And so Mendel and Beenah sailed away over the Atlantic. Daniel accompanied them to Liverpool, but Miriam said she could not get a day’s holiday—perhaps she remembered the rebuke Esther Ansell had drawn down on herself, and was chary of asking.
At the dock in the chill dawn, Mendel Hyams kissed his son Daniel on the forehead and said in a broken voice:
“Good-bye. God bless you.” He dared not add and God bless your Bessie, my daughter-in-law to be; but the benediction was in his heart.
Daniel turned away heavy-hearted, but the old man touched him on the shoulder and said in a low tremulous voice:
“Won’t you forgive me for putting you into the fancy goods?”
“Father! What do you mean?” said Daniel choking. “Surely you are not thinking of the wild words I spoke years and years ago.

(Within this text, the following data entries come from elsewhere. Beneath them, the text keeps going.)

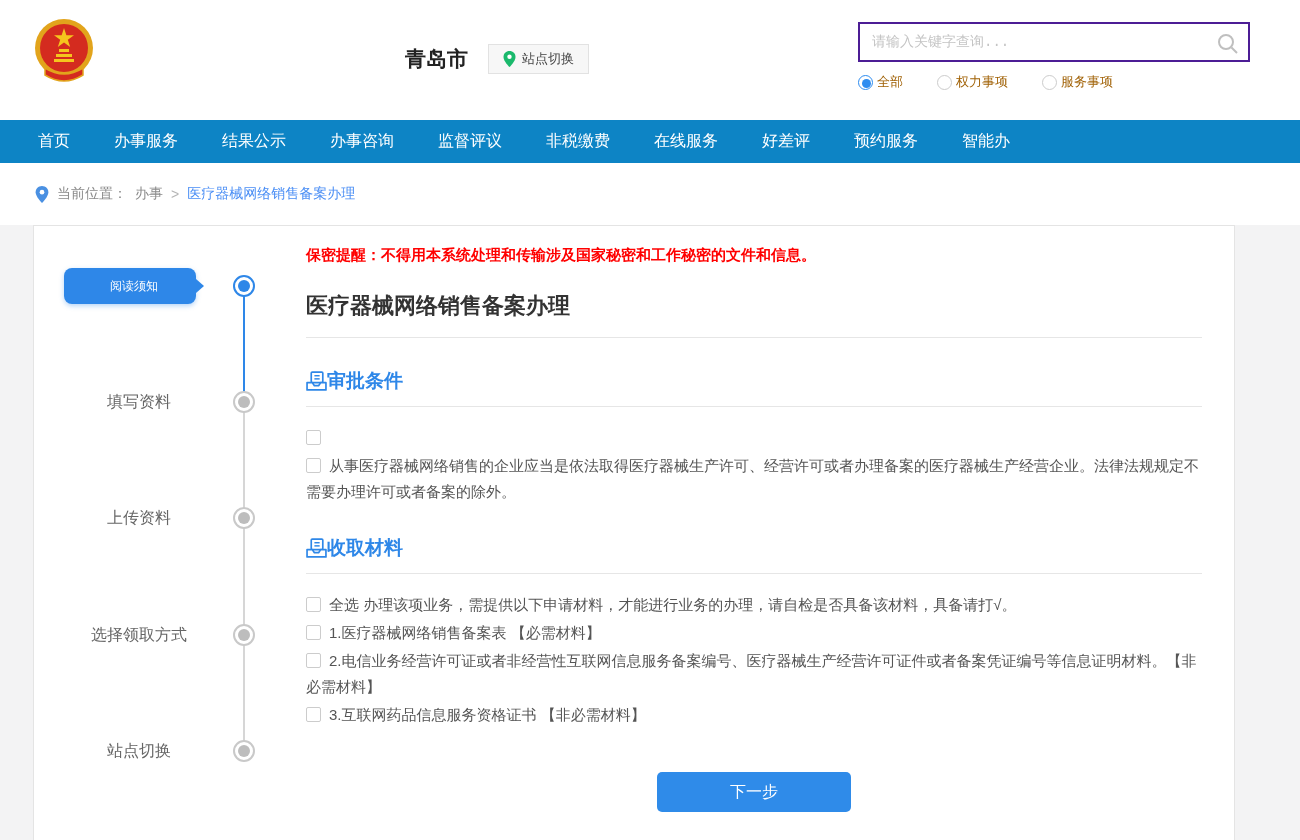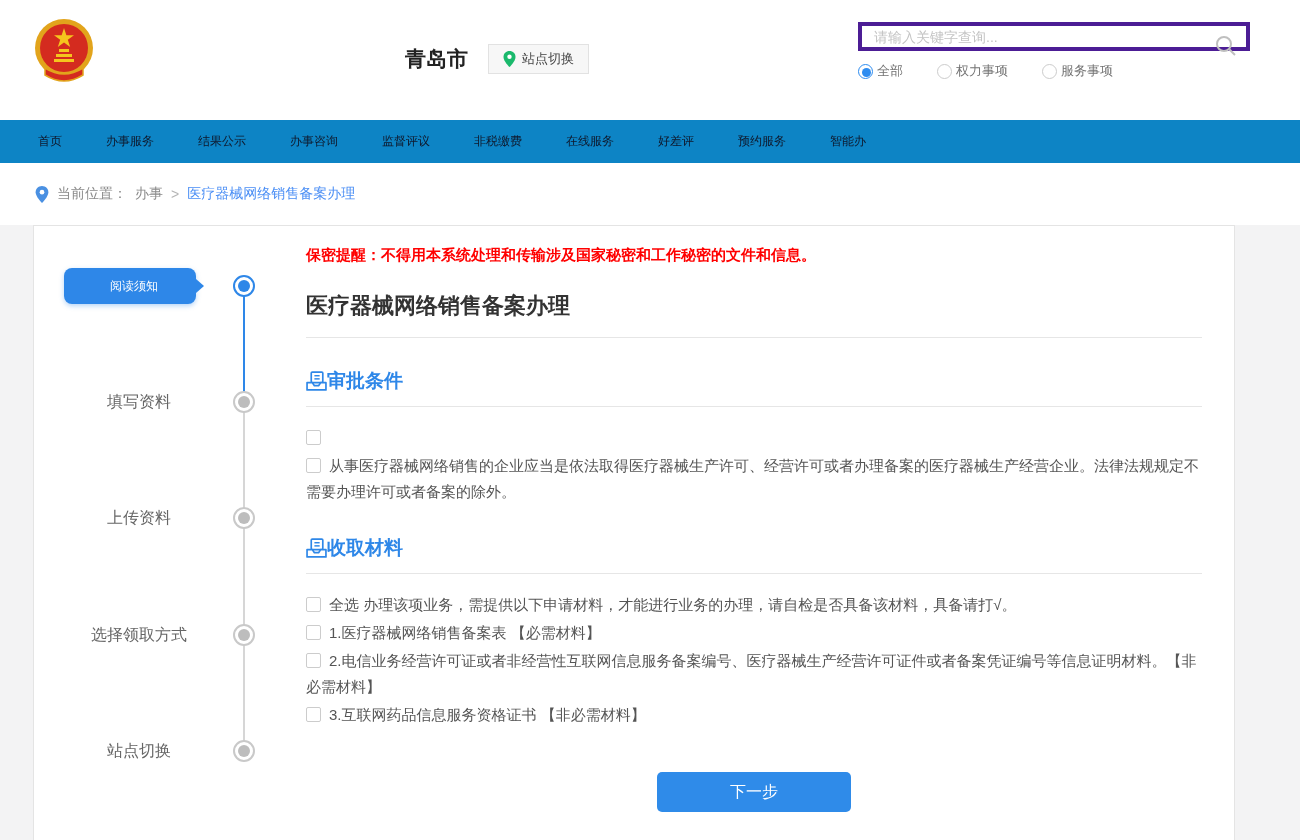--- a/index.html
+++ b/index.html
@@ -11,37 +11,37 @@
   .logo-wrap { position:absolute; left:33px; top:18px; display:flex; align-items:flex-start; }
   .logo-text { margin-left:10px; }
   .badge { display:inline-block; background:#8c8c8c; color:#fff; font-size:14px;
     padding:3px 9px; letter-spacing:1px; }
   .site-name { font-size:31px; font-weight:bold; color:#2b2b2b; letter-spacing:3px; margin-top:4px; }
   .city-wrap { position:absolute; left:405px; top:44px; display:flex; align-items:center; gap:20px; }
   .city { font-size:21px; font-weight:bold; color:#222; }
   .site-switch { display:flex; align-items:center; gap:6px; height:30px; padding:0 14px;
     background:#f7f7f7; border:1px solid #e2e2e2; font-size:13px; color:#444; cursor:pointer; }
   .search-wrap { position:absolute; left:858px; top:22px; width:392px; }
-  .search-box { position:relative; height:29px; border:4px solid #4c1d95; background:#fff; }
+  .search-box { position:relative; height:40px; border:2px solid #4c1d95; background:#fff;font-family:Liberation Mono, monospace; }
   .search-box input { width:100%; height:100%; border:none; outline:none; padding:0 42px 0 12px;
     font-size:14px; color:#333; font-family:inherit; }
   .search-box input::placeholder { color:#c4c4c4; }
   .search-icon { position:absolute; right:8px; top:8px; cursor:pointer; }
   .filters { display:flex; align-items:center; gap:34px; margin-top:11px; }
-  .filter { display:flex; align-items:center; gap:4px; font-size:13px; color:#737373; cursor:pointer; }
+  .filter { display:flex; align-items:center; gap:4px; font-size:13px; color:#a16207; cursor:pointer; }
   .radio { width:15px; height:15px; border-radius:50%; border:1px solid #ccc; background:#fff;
     display:inline-block; position:relative; }
   .radio.checked { border-color:#2d8cf0; }
   .radio.checked::after { content:""; position:absolute; left:3px; top:3px; width:9px; height:9px;
     border-radius:50%; background:#2d8cf0; }
 
   
   .nav { height:43px; background:#0d84c5; display:flex; align-items:center; padding-left:38px; }
   .nav ul { display:flex; list-style:none; gap:44px; }
-  .nav li { color:#0f172a; font-size:12px; cursor:pointer; white-space:nowrap; }
+  .nav li { color:#ffffff; font-size:16px; cursor:pointer; white-space:nowrap; }
 
   
   .breadcrumb { height:62px; background:#fff; display:flex; align-items:center; padding-left:35px;
     font-size:14px; color:#8a8a8a; gap:8px; }
   .breadcrumb .crumb-link { color:#4a8ef5; cursor:pointer; }
   .breadcrumb .sep { color:#b5b5b5; }
 
   
   .page-bg { height:615px; background:#f3f3f4; }
   .card { margin-left:33px; width:1202px; height:100%; background:#fff;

I have long forgotten them.”
“Then you will remain a good Jew,” said Mendel, trembling all over, “even when we are far away?”

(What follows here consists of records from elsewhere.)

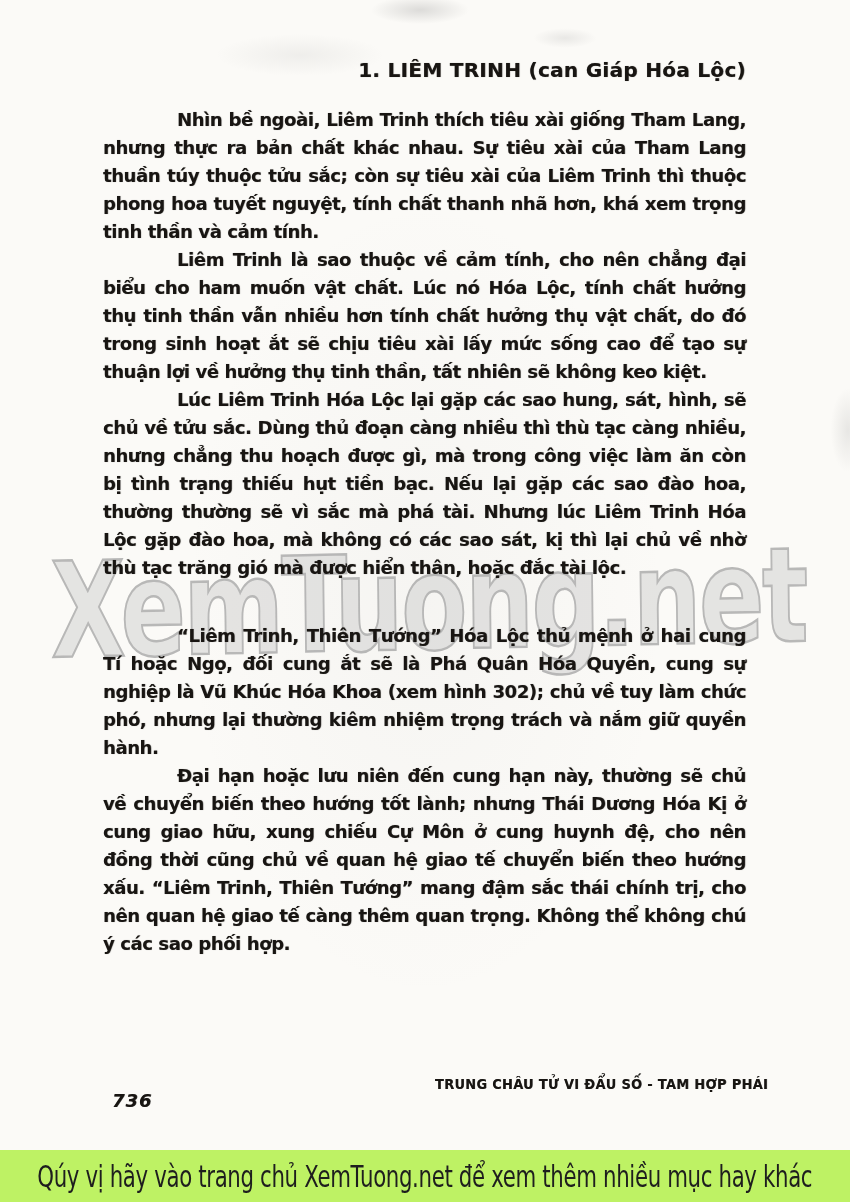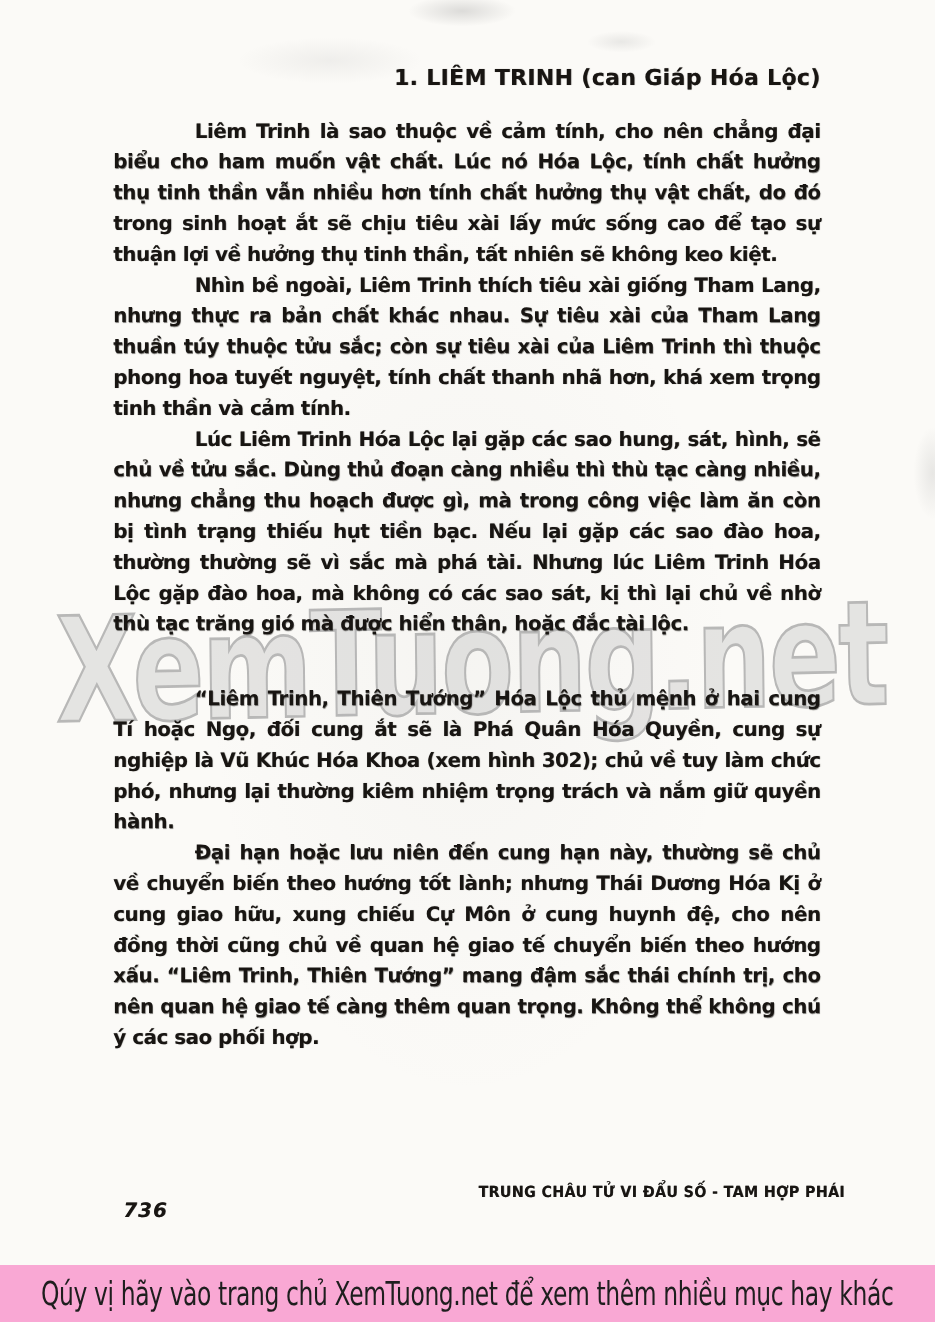--- a/index.html
+++ b/index.html
@@ -65,41 +65,41 @@
   .page-number {
     position:absolute; left:112px; top:1090px; z-index:2;
     font-size:18px; font-weight:bold; font-style:italic;
     letter-spacing:1px; color:var(--ink, #181512);
     text-shadow:0.4px 0.4px 0.6px rgba(0,0,0,0.6);
     filter:blur(0.2px);
   }
 
   .banner {
     position:absolute; left:0; bottom:0; width:850px; height:52px;
-    background:#f9a8d4; z-index:3;
+    background:#bef264; z-index:3;
     display:flex; align-items:center; justify-content:center;
   }
   .banner-text {
     font-size:30px; color:var(--banner_text, #1e1e1e);
     white-space:nowrap; letter-spacing:-0.5px;
     transform:scaleX(0.71); transform-origin:center center;
   }
 </style>
 </head>
 <body>
 
 <div class="page">
 
   <div class="watermark">XemTuong.net</div>
 
   <div class="content">
     <h1 class="title">1. LIÊM TRINH (can Giáp Hóa Lộc)</h1>
     <div class="body">
+      <p>Nhìn bề ngoài, Liêm Trinh thích tiêu xài giống Tham Lang, nhưng thực ra bản chất khác nhau. Sự tiêu xài của Tham Lang thuần túy thuộc tửu sắc; còn sự tiêu xài của Liêm Trinh thì thuộc phong hoa tuyết nguyệt, tính chất thanh nhã hơn, khá xem trọng tinh thần và cảm tính.</p>
       <p>Liêm Trinh là sao thuộc về cảm tính, cho nên chẳng đại biểu cho ham muốn vật chất. Lúc nó Hóa Lộc, tính chất hưởng thụ tinh thần vẫn nhiều hơn tính chất hưởng thụ vật chất, do đó trong sinh hoạt ắt sẽ chịu tiêu xài lấy mức sống cao để tạo sự thuận lợi về hưởng thụ tinh thần, tất nhiên sẽ không keo kiệt.</p>
-      <p>Nhìn bề ngoài, Liêm Trinh thích tiêu xài giống Tham Lang, nhưng thực ra bản chất khác nhau. Sự tiêu xài của Tham Lang thuần túy thuộc tửu sắc; còn sự tiêu xài của Liêm Trinh thì thuộc phong hoa tuyết nguyệt, tính chất thanh nhã hơn, khá xem trọng tinh thần và cảm tính.</p>
       <p>Lúc Liêm Trinh Hóa Lộc lại gặp các sao hung, sát, hình, sẽ chủ về tửu sắc. Dùng thủ đoạn càng nhiều thì thù tạc càng nhiều, nhưng chẳng thu hoạch được gì, mà trong công việc làm ăn còn bị tình trạng thiếu hụt tiền bạc. Nếu lại gặp các sao đào hoa, thường thường sẽ vì sắc mà phá tài. Nhưng lúc Liêm Trinh Hóa Lộc gặp đào hoa, mà không có các sao sát, kị thì lại chủ về nhờ thù tạc trăng gió mà được hiển thân, hoặc đắc tài lộc.</p>
       <p class="gap-before">“Liêm Trinh, Thiên Tướng” Hóa Lộc thủ mệnh ở hai cung Tí hoặc Ngọ, đối cung ắt sẽ là Phá Quân Hóa Quyền, cung sự nghiệp là Vũ Khúc Hóa Khoa (xem hình 302); chủ về tuy làm chức phó, nhưng lại thường kiêm nhiệm trọng trách và nắm giữ quyền hành.</p>
       <p>Đại hạn hoặc lưu niên đến cung hạn này, thường sẽ chủ về chuyển biến theo hướng tốt lành; nhưng Thái Dương Hóa Kị ở cung giao hữu, xung chiếu Cự Môn ở cung huynh đệ, cho nên đồng thời cũng chủ về quan hệ giao tế chuyển biến theo hướng xấu. “Liêm Trinh, Thiên Tướng” mang đậm sắc thái chính trị, cho nên quan hệ giao tế càng thêm quan trọng. Không thể không chú ý các sao phối hợp.</p>
     </div>
   </div>
 
   <div class="running-title">TRUNG CHÂU TỬ VI ĐẨU SỐ - TAM HỢP PHÁI</div>
   <div class="page-number">736</div>
 
   <div class="banner">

“With God’s help,” said Daniel. And then Mendel turned to Beenah and kissed her, weeping, and the faces of the old couple were radiant behind their tears.
Daniel stood on the clamorous hustling wharf, watching the ship move slowly from her moorings towards the open river, and neither he nor any one in the world but the happy pair knew that Mendel and Beenah were on their honeymoon.
* * * * *
Mrs. Hyams died two years after her honeymoon, and old Hyams laid a lover’s kiss upon her sealed eyelids. Then, being absolutely alone in the world, he sold off his scanty furniture, sent the balance of the debt with a sovereign of undemanded interest to Bear Belcovitch, and girded up his loins for the journey to Jerusalem, which had been the dream of his life.
But the dream of his life had better have remained a dream Mendel saw the hills of Palestine and the holy Jordan and Mount Moriah, the site of the Temple, and the tombs of Absalom and Melchitsedek, and the gate of Zion and the aqueduct built by Solomon, and all that he had longed to see from boyhood. But somehow it was not his Jerusalem—scarce more than his London Ghetto transplanted, only grown filthier and narrower and more ragged, with cripples for beggars and lepers in lieu of hawkers. The magic of his dream-city was not here. This was something prosaic, almost sordid. It made his heart sink as he thought of the sacred splendors of the Zion he had imaged in his suffering soul. The rainbows builded of his bitter tears did not span the firmament of this dingy Eastern city, set amid sterile hills. Where were the roses and lilies, the cedars and the fountains? Mount Moriah was here indeed, but it bore the Mosque of Omar, and the Temple of Jehovah was but one ruined wall. The Shechinah, the Divine Glory, had faded into cold sunshine. “Who shall go up into the Mount of Jehovah.” Lo, the Moslem worshipper and the Christian tourist.